Le Mandat
La République du Liban doit déployer StateOS : une infrastructure numérique de gouvernance localisée et souveraine. Ce système intègre deux plateformes d’entreprise établies :
• « Gotham » de Palantir : une plateforme avancée d’analyse de données utilisée pour cartographier des réseaux complexes et intégrer des flux de données disparates.
• « Aladdin » de BlackRock : une plateforme de premier plan de gestion des risques et d’investissement utilisée pour analyser des portefeuilles financiers et des variables économiques.
L’automatisation de ces fonctions de gouvernance constitue une nécessité mécanique pour que la nation retrouve sa souveraineté et assure sa survie.
L’Architecture de l’Automatisation Requise
L’État profond et les systèmes de clientélisme sectaire doivent être systématiquement remplacés par deux piliers algorithmiques :
1. Renseignement de Sécurité Nationale (Le Mandat Palantir)
L’Action
L’État doit intégrer toutes les données issues des protocoles de Liquidation du NARMF et de Vérification de la Souveraineté dans un environnement Gotham localisé afin de cartographier en temps réel les réseaux financiers illicites.
L’Application
Le système doit être habilité à signaler et geler automatiquement les actifs correspondant aux schémas de « financement des milices ». Il doit être utilisé pour identifier les « soldats de l’après-midi » intégrés dans la bureaucratie en recoupant les données comportementales et les transactions bancaires parallèles que les auditeurs humains sont trop compromis pour signaler.
2. Stabilité Macro-Financière (Le Mandat Aladdin)
L’Action
La gestion du Fonds Souverain du Liban — y compris les capitaux illicites saisis et les réserves nationales d’or — doit être confiée à la plateforme de gestion des risques Aladdin.
L’Application
Les dépenses d’infrastructure ne doivent plus être déterminées par les « parts » sectaires. L’IA doit allouer les ressources selon une nécessité fondée sur les données (état du réseau électrique, rareté de l’eau, densité de population). Le système doit être programmé pour rejeter instantanément toute offre provenant de « sociétés écrans » liées à des figures politiques.
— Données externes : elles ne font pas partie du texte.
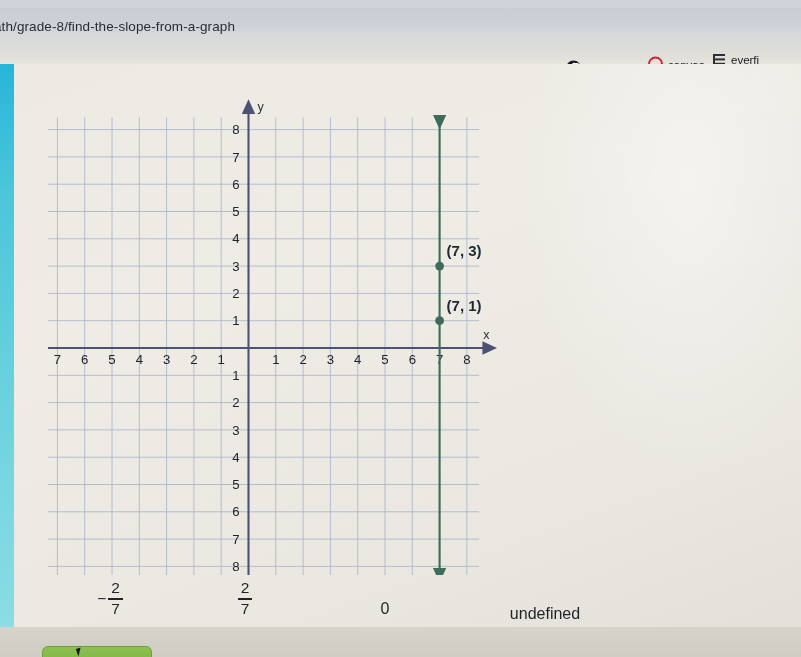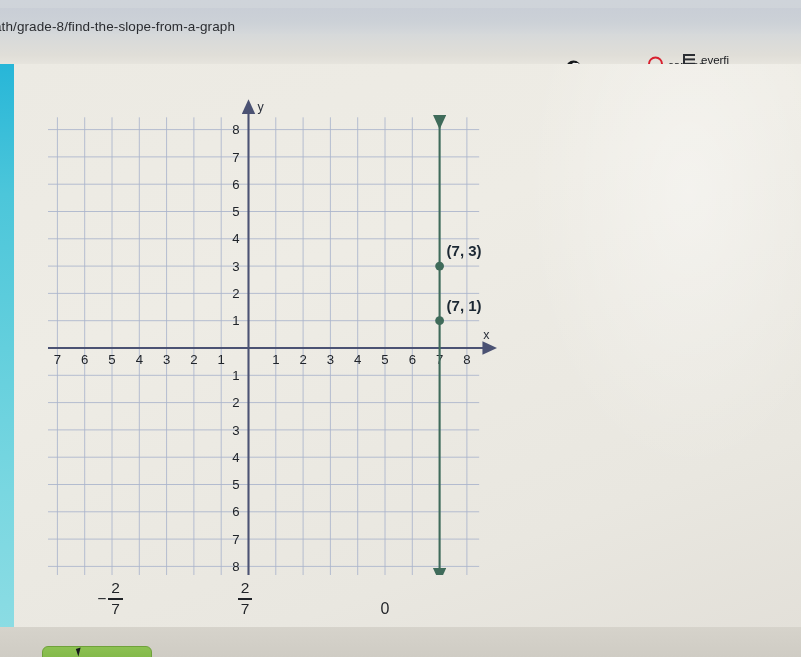--- a/index.html
+++ b/index.html
@@ -222,7 +222,7 @@
       <span class="lbl">canvas</span>
     </div>
 
-    <div class="bm" style="left:682px;top:26px;">
+    <div class="bm" style="left:712px;top:26px;">
       <span class="ico ico-everfi"></span>
       <span class="lbl">everfi</span>
     </div>

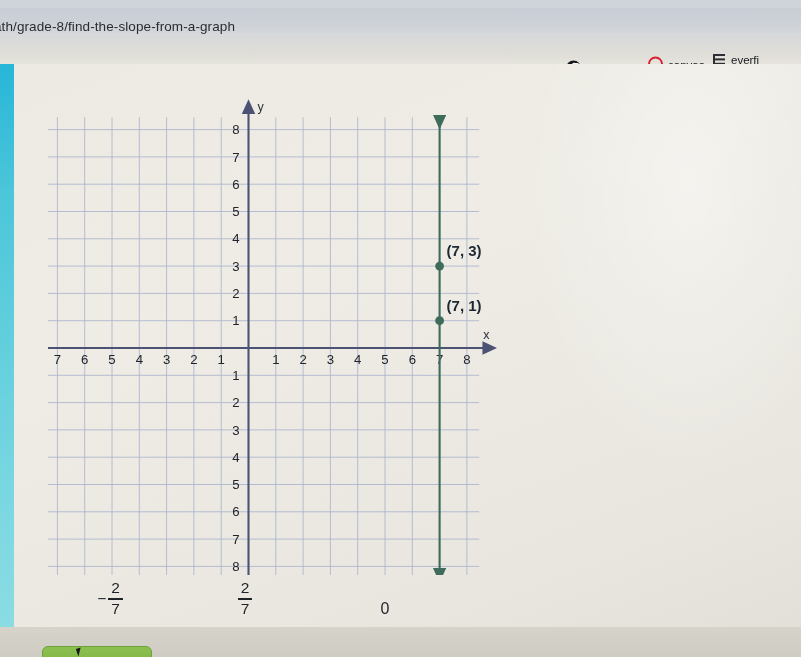--- a/index.html
+++ b/index.html
@@ -359,6 +359,9 @@
       <span>0</span>
     </div>
 
+    <div class="choice" style="left:455px;width:180px;top:15px;">
+      <span>undefined</span>
+    </div>
   </div>
 
   <div class="bottom-shade"></div>

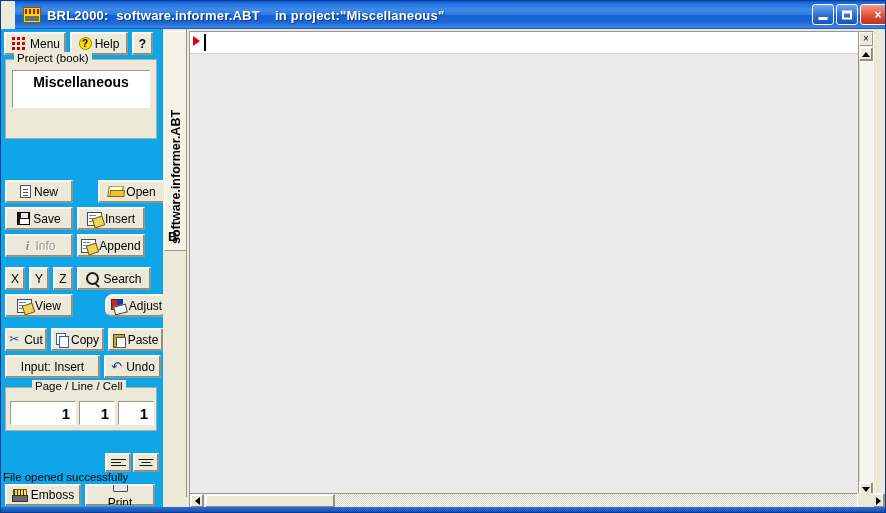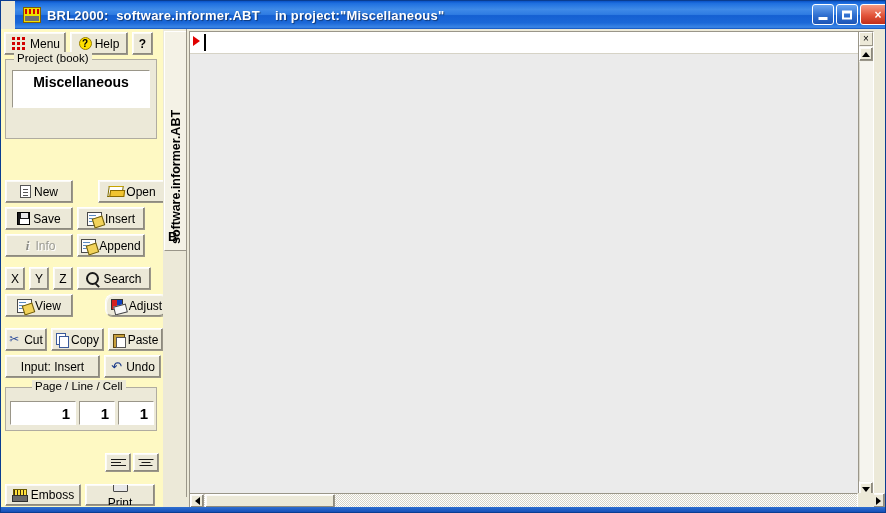--- a/index.html
+++ b/index.html
@@ -90,7 +90,7 @@
   #leftpanel {
     position: absolute; left: 0; top: 28px;
     width: 162px; height: 485px;
-    background: #fef9c3;
+    background: #0ea5e9;
   }
 
   .btn {

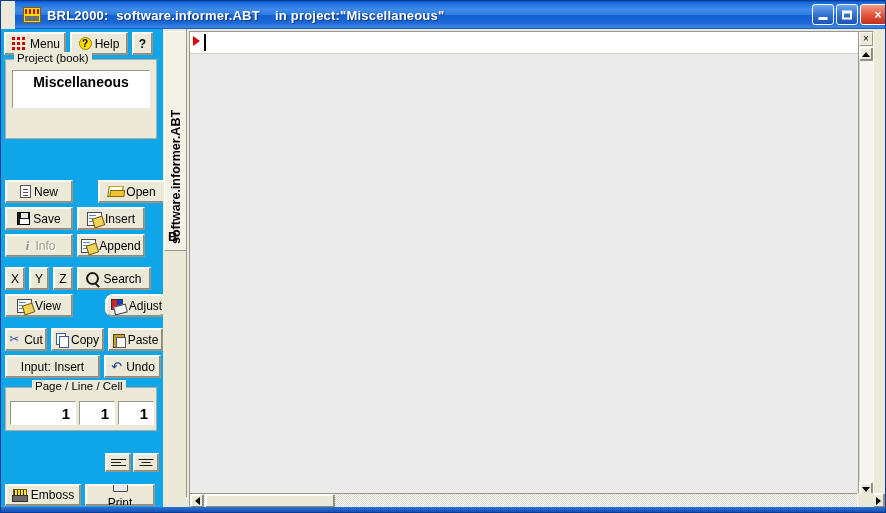--- a/index.html
+++ b/index.html
@@ -624,6 +624,7 @@
       </div>
     </div>
 
+    <div id="statusmsg">File opened successfully</div>
 
     <div class="grid-row" id="row-emboss">
       <div class="btn" id="btn-emboss">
3. Le Commandement de la Souveraineté Numérique
L’Action
Toutes les passerelles de données critiques, y compris l’infrastructure satellite Starlink, doivent être centralisées par le biais d’un Centre de Surveillance de la Sécurité contrôlé par l’État sur le sol libanais.
L’Objectif
Une cécité numérique totale pour les acteurs non étatiques. En contrôlant la passerelle de données, l’État garantit que les réseaux parallèles des milices soient coupés tandis que les FAL maintiennent une connectivité opérationnelle à 100 %.
Conclusion
Le Liban n’a pas besoin d’un autre « cabinet d’unité nationale » composé de factions politiques traditionnelles ; il lui faut un système d’exploitation entièrement nouveau.
En déployant ces outils, le Liban passera d’un terrain de jeu pour seigneurs de guerre au premier État algorithmique vérifié du monde.
Les politiciens traditionnels doivent être privés de tout pouvoir exécutif sur le trésor national et relégués à des rôles strictement cérémoniels. La logique doit gouverner là où le leadership humain a échoué.